4) Genç ve dinç Başvekîl Muâvini zât-ı siyâsî, bugüne kadar 93 senedir duyulmayan ve bir takım “ata kültü” tapınmalarla M.Kamal Paşa’yı Putlaştıran muhitlerin uydurduğu “Cumhuriyetin Kurucu değerleri, kurucu lideri” gibi uydurma mefhumlarla şu hassas devirde geriye dönmemeli yani (irticâ’) edib (mürteci’) de olmamalıdır!. Bunlar, (Putlaştırma) devirlerinin alışkanlıklarından aslâ kurtulamayan betonik kafalı bir partinin yâveleridir ki, artık “Yeni Türkiye” nakârâtıyla “yola devam” diyen bir parti=fırka=şia=bölük olan (AKP), böyle (tenâkuzlar) çukuruna düşmemeli ve gülünç de olmamalıdır… Hem “Türkiye’yi karanlık CHP zihniyetinden kurtaracağız!” havaları sıkılsın, hem de onların uydurduğu siyâsî tabir ve şablonlar kullanılarak milletin önüne çıkılsın! İşte bu, milleti aldatmak ve iki yüzlülük demek olacakdır ki, böylesine sakîm ve sakat politikalar milletin başına sıkıntılar, mürtekiblerine de menfî âkıbetler musallat eder…

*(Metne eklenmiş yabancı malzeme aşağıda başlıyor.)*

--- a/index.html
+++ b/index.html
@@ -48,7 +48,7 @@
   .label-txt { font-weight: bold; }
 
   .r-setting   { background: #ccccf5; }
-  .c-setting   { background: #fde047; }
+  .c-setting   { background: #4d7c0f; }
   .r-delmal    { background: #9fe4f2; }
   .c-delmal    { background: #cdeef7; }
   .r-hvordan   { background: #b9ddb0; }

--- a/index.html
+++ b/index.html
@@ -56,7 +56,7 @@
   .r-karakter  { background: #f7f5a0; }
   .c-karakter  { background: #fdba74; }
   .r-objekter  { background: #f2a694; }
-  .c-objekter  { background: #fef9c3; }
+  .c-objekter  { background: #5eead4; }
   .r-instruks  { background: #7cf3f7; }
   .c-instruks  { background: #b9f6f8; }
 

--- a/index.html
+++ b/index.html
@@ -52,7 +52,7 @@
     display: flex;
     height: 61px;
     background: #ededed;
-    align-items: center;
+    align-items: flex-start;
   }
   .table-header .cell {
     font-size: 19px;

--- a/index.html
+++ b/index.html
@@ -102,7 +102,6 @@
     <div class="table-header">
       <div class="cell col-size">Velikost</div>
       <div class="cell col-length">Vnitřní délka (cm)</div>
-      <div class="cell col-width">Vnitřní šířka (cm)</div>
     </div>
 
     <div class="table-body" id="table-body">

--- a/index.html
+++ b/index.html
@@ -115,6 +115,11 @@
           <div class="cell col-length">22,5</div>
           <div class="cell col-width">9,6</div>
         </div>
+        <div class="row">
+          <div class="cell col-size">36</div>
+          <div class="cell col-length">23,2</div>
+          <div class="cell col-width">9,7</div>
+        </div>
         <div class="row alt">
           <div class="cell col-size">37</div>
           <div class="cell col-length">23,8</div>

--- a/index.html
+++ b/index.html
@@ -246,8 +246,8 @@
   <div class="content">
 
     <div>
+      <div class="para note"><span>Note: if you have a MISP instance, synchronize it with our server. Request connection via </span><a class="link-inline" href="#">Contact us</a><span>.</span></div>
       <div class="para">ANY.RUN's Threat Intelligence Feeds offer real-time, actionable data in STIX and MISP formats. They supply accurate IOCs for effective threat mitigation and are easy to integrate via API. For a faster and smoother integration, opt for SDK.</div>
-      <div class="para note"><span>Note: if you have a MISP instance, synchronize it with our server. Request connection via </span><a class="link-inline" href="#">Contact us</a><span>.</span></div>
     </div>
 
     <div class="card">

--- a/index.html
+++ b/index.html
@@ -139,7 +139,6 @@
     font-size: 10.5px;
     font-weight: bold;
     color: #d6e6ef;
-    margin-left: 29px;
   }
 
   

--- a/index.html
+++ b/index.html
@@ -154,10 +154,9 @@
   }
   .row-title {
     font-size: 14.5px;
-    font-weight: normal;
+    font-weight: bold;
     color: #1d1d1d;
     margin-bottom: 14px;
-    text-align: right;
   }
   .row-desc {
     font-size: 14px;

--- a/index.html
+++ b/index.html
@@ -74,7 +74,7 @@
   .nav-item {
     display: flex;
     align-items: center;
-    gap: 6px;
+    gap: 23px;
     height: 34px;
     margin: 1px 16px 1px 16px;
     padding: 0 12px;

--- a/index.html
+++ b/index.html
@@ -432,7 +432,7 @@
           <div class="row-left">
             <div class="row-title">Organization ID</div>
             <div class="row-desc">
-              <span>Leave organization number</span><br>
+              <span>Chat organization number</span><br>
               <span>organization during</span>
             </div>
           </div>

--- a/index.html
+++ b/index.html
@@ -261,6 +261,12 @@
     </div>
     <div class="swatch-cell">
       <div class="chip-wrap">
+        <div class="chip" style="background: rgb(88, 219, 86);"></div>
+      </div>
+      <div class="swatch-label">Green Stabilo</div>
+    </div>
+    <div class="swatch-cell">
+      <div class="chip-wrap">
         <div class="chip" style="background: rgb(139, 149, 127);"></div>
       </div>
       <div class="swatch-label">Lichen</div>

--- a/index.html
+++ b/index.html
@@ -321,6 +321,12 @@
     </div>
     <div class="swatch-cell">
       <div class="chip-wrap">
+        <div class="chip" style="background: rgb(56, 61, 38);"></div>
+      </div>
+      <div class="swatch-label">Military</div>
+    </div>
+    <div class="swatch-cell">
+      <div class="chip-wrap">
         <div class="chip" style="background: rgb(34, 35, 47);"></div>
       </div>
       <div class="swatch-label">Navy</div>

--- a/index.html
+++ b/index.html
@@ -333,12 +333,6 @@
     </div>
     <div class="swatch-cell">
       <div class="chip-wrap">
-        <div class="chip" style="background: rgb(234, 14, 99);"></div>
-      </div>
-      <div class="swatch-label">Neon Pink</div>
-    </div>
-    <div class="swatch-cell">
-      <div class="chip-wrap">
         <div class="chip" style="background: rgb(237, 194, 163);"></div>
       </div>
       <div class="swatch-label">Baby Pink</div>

1908’den ve bilhassa 1923’den sonra İslâmiyet’i irticâ’ ve müslümanları da mürtecî’ olarak yani “1400 yıl evvele dönmekle” suçlayan ateist CHP zihniyeti, bugün yerini AKP’ye bırakmış gibidir!. (9.1.2017) günü Adliye vekîli Bekir Bozdağ’ın “anayasa ile alakâlı yapdığı meclis konuşması”, Kamal Paşa’nın hem istismârı ve hem de “hakîkî irticâ’ ve mürtecîliğin” pek bâriz ve çirkin bir misâlini teşkîl etmişdir. Şu i’tirâf çapındaki lâflara bakınız:
“Bizim yaptığımız Atatürk anayasalarına dönmektir. Biz Atatürk dönemine geri dönüyoruz, siz Atatürk’ün anayasasına karşı çıkıyorsunuz.”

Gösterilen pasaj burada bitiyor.